Mff-flox Mouse

Mff, short for mitochondrial fission factor, is a key protein located on the outer mitochondrial membrane. It plays an essential role in mitochondrial fission by recruiting the dynamin-related GTPase Drp1 to mitochondrial fission sites. Mff is also involved in pathways such as the double-stranded RNA-induced antiviral response via mitochondrial antiviral signaling (MAVS), and is regulated by processes like AMP-activated protein kinase (AMPK)-mediated phosphorylation and alternative pre-mRNA splicing [5]. Its proper function is crucial for maintaining mitochondrial homeostasis, which is vital for overall cell health and function. Genetic models, such as gene knockout (KO) mouse models, have been instrumental in studying Mff's functions.

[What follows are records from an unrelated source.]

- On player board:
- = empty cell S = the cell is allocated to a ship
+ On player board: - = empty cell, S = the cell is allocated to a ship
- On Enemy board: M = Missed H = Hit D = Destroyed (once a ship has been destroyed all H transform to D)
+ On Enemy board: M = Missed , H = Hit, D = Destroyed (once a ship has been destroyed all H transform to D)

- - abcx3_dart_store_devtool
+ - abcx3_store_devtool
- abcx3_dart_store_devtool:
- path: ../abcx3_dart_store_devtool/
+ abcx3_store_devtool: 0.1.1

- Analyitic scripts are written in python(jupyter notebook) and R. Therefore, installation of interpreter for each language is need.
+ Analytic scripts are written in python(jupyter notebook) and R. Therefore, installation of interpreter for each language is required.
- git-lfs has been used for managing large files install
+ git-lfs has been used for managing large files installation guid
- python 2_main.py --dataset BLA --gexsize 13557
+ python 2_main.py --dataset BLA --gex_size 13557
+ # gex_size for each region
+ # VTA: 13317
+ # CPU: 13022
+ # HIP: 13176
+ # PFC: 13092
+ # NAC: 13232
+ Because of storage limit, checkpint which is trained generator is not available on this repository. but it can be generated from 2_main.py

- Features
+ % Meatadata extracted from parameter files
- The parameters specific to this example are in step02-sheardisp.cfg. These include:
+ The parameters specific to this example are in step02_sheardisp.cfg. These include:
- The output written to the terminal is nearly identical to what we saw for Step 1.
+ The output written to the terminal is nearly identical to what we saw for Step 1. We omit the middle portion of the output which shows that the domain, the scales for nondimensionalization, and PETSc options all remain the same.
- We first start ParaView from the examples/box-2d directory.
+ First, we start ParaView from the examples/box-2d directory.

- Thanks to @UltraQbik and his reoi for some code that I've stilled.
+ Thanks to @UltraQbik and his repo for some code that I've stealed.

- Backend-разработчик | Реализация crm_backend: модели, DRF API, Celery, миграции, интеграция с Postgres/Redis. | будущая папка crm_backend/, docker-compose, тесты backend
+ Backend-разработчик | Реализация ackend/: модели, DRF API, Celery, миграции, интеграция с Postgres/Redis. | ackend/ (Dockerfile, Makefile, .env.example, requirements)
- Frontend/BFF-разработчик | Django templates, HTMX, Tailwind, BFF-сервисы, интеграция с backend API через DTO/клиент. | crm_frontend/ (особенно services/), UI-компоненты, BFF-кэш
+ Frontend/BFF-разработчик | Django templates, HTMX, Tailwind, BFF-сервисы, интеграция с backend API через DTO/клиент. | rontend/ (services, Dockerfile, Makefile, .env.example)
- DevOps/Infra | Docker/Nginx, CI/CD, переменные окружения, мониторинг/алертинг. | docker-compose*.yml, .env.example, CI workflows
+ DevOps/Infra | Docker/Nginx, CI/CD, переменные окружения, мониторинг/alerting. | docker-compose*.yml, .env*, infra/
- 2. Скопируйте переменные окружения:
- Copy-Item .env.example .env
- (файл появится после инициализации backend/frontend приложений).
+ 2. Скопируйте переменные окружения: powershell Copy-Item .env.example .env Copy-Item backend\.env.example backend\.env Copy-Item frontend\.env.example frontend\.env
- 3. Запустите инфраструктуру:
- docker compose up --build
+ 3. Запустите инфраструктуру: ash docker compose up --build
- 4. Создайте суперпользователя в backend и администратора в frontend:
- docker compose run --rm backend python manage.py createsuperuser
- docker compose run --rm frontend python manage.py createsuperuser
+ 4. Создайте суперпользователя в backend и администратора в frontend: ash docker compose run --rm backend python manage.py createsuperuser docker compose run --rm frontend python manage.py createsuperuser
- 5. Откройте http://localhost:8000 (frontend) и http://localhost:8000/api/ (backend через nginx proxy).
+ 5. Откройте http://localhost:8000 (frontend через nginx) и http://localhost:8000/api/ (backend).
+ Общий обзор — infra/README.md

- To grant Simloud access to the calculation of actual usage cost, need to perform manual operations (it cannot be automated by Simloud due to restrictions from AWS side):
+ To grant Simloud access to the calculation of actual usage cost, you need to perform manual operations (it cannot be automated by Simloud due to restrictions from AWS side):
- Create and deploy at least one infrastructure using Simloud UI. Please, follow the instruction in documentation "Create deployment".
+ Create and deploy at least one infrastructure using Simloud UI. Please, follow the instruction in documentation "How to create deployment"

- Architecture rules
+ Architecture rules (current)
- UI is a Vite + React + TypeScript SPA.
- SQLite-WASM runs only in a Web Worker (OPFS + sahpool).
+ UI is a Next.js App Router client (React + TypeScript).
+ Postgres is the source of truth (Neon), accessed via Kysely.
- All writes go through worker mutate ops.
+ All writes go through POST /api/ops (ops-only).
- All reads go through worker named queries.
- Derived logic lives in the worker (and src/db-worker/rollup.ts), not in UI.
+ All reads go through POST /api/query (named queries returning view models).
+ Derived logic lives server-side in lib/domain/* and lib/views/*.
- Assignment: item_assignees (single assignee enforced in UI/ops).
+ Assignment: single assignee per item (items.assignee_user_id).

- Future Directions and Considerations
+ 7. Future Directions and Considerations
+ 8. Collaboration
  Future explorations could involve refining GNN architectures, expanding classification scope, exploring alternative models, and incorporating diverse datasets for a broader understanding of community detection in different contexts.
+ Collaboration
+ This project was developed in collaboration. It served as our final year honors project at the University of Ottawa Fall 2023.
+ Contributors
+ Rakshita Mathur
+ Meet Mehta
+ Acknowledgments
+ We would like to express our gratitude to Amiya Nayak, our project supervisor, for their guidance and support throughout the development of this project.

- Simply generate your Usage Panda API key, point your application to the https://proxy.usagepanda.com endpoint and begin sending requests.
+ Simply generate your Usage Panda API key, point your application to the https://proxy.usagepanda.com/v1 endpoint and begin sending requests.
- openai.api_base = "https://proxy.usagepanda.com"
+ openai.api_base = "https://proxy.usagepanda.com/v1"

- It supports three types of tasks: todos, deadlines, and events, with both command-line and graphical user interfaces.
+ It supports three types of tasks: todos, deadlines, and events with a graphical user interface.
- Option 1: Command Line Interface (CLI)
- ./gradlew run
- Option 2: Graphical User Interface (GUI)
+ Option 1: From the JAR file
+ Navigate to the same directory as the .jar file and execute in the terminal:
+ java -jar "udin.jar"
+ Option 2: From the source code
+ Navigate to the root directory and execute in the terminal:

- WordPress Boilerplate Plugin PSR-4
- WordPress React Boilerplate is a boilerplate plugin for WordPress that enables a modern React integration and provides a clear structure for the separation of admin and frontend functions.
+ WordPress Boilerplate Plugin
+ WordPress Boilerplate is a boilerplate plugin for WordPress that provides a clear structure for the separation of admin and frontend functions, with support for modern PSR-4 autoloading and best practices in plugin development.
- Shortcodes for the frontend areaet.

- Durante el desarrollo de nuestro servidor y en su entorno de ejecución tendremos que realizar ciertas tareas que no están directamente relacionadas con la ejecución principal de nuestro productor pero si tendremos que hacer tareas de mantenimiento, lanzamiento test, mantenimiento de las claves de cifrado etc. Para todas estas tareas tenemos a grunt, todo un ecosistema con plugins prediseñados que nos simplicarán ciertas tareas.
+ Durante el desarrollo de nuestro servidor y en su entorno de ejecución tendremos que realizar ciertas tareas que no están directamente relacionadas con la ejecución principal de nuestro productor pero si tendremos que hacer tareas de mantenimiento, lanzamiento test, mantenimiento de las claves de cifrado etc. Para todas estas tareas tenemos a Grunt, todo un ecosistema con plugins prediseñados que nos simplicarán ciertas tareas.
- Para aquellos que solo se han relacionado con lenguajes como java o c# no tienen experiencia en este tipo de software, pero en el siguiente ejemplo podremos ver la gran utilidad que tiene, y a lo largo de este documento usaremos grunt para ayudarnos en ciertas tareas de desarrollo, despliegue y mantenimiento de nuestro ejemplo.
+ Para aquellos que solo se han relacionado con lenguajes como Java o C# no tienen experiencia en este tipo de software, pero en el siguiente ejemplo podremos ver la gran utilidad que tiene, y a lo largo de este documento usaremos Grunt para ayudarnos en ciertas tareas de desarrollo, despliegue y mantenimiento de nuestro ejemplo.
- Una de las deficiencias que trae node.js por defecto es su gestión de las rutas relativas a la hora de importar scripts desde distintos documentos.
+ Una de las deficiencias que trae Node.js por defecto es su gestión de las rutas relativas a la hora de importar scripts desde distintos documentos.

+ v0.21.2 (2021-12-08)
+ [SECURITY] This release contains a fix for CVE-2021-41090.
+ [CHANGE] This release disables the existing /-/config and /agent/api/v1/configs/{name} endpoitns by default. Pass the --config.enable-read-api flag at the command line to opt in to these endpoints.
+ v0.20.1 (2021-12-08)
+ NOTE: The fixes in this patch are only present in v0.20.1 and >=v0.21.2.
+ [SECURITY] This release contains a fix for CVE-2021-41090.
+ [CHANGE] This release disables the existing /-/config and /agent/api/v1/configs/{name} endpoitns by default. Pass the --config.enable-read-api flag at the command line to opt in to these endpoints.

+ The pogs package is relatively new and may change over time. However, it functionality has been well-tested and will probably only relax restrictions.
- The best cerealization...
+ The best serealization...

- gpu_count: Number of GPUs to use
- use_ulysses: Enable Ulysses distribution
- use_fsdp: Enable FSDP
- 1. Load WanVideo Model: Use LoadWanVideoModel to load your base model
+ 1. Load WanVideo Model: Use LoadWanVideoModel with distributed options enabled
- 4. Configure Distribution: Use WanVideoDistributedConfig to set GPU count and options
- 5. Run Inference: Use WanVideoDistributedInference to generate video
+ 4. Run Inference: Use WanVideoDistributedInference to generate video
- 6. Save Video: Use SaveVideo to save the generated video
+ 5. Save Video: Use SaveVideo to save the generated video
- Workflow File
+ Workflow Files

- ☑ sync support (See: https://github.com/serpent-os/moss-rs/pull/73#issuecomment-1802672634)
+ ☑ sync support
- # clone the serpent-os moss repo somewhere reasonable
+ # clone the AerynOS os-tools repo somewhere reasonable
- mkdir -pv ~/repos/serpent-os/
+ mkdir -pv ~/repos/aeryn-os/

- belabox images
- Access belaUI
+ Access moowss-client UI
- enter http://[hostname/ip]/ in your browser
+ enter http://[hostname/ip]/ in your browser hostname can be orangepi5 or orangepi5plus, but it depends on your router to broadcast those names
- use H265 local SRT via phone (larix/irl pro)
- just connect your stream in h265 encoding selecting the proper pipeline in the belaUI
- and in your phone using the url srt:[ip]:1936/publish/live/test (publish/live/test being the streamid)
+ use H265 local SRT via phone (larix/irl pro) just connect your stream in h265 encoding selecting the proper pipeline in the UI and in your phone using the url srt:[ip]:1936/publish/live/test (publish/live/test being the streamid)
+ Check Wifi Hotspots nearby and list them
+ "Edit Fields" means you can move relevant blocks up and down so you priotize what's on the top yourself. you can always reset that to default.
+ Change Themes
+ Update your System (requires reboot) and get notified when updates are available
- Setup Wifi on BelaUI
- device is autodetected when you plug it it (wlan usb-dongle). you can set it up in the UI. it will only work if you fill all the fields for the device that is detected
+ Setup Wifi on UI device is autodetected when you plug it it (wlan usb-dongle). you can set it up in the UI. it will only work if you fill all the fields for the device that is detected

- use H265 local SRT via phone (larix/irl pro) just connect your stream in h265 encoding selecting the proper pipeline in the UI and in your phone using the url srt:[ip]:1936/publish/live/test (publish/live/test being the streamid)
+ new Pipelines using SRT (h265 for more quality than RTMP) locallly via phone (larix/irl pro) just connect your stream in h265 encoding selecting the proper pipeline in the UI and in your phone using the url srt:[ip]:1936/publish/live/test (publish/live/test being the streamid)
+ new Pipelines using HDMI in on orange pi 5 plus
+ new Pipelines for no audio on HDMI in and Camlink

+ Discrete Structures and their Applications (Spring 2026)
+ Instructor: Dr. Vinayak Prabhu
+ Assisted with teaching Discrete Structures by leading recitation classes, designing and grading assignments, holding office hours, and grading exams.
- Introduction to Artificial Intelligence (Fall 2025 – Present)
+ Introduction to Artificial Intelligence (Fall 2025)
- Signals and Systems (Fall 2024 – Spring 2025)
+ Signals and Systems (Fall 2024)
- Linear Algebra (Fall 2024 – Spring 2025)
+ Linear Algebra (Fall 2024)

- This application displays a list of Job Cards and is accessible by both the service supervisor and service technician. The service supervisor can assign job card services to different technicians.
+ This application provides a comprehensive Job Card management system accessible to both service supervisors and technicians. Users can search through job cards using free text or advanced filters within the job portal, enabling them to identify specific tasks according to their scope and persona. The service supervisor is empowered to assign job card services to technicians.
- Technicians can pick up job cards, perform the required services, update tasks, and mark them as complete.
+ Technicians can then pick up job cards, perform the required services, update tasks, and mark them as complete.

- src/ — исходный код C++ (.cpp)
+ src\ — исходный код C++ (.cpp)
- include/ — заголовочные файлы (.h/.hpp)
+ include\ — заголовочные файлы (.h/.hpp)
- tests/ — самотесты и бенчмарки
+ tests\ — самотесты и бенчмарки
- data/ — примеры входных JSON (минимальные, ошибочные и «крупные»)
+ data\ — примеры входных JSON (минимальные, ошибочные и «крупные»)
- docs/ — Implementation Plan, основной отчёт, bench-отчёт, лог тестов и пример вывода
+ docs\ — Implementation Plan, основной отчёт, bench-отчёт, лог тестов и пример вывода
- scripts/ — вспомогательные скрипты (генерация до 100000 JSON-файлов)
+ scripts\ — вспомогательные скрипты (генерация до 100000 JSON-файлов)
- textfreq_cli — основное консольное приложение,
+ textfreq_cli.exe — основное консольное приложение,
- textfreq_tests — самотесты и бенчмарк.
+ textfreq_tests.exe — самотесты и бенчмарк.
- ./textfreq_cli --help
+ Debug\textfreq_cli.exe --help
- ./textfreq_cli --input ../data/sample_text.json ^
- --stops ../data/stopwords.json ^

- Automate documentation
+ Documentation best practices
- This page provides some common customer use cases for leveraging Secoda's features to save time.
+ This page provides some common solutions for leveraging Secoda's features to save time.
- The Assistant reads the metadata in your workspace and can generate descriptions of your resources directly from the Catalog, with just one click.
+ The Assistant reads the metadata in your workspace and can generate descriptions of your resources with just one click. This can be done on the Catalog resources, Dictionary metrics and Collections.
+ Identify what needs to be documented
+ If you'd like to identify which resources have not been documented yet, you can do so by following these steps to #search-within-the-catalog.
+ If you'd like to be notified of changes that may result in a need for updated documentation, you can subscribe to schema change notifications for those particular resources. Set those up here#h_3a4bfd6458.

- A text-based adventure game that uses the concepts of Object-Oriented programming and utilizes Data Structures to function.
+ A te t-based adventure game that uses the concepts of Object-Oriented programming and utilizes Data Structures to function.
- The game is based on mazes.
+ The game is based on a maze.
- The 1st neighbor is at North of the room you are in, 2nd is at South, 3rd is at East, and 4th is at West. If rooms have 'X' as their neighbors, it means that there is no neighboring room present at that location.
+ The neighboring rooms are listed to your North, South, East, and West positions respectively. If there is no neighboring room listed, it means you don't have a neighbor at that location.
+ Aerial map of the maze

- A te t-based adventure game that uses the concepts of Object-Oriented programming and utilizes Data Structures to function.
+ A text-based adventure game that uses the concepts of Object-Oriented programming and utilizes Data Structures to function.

In obesity, the deletion of CerS6, which synthesizes C16:0 sphingolipids that interact with Mff, protects from obesity and insulin resistance, suggesting Mff's role in obesity-induced mitochondrial fragmentation [1]. In cardiac ischemia/reperfusion injury, DUSP1 transgenic mice, with reduced Mff-required mitochondrial fission, show smaller infarcted areas and improved myocardial function compared to wild-type mice, highlighting Mff's role in this injury [2]. In renal fibrosis, knockdown of DKK3, which upregulates MFF, alleviates kidney damage and fibrosis, indicating Mff's contribution to this disease [3]. In acute kidney injury, RCAN1 deficiency, which reduces Mff-mediated mitochondrial fission, protects against kidney damage and cell apoptosis [4]. In ovarian cancer, inhibition of MFF, which is highly expressed and promoted by CPT1A through succinylation, significantly inhibits cancer progression in vivo [6].

In conclusion, Mff is essential for mitochondrial fission and is involved in multiple disease-related processes. The use of KO/CKO mouse models has been crucial in revealing Mff's role in diseases such as obesity, cardiac ischemia/reperfusion injury, renal fibrosis, acute kidney injury, and ovarian cancer. Understanding Mff's functions provides potential therapeutic targets for these diseases.